#### [Exercise description]
The lines you need are those holding the word "order"; pull them from the material.
*** Extracted data
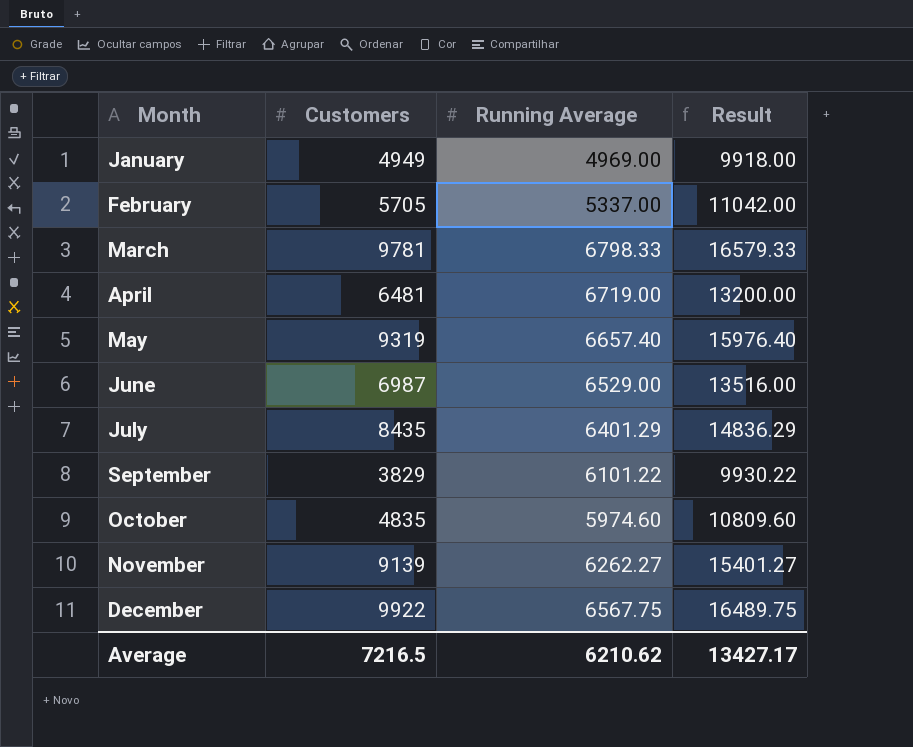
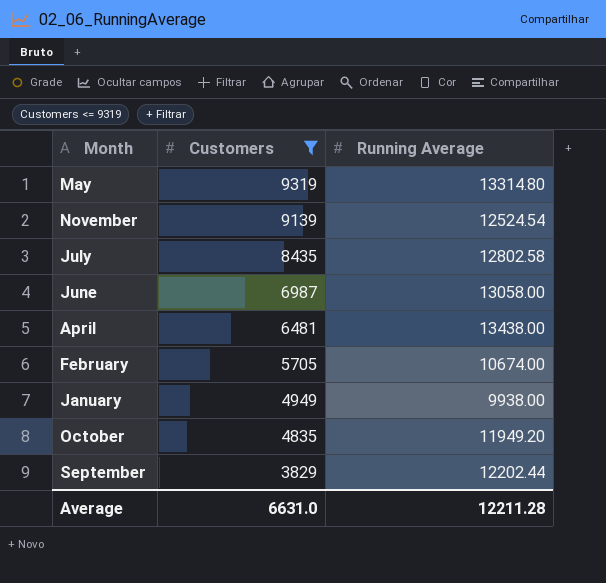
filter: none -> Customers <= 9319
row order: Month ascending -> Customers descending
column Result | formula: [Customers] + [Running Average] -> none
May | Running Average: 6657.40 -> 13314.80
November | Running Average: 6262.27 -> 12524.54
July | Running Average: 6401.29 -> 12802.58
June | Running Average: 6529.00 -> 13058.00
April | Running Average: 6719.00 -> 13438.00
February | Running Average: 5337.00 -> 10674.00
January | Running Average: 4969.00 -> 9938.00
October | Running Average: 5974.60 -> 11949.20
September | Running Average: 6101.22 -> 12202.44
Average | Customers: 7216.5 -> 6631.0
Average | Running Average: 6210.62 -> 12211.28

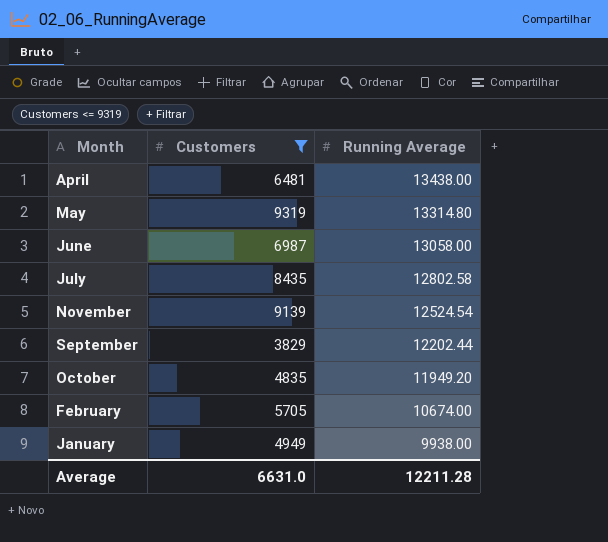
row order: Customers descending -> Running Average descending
******
#### [Exercise output]
row order: Month ascending -> Customers descending
row order: Customers descending -> Running Average descending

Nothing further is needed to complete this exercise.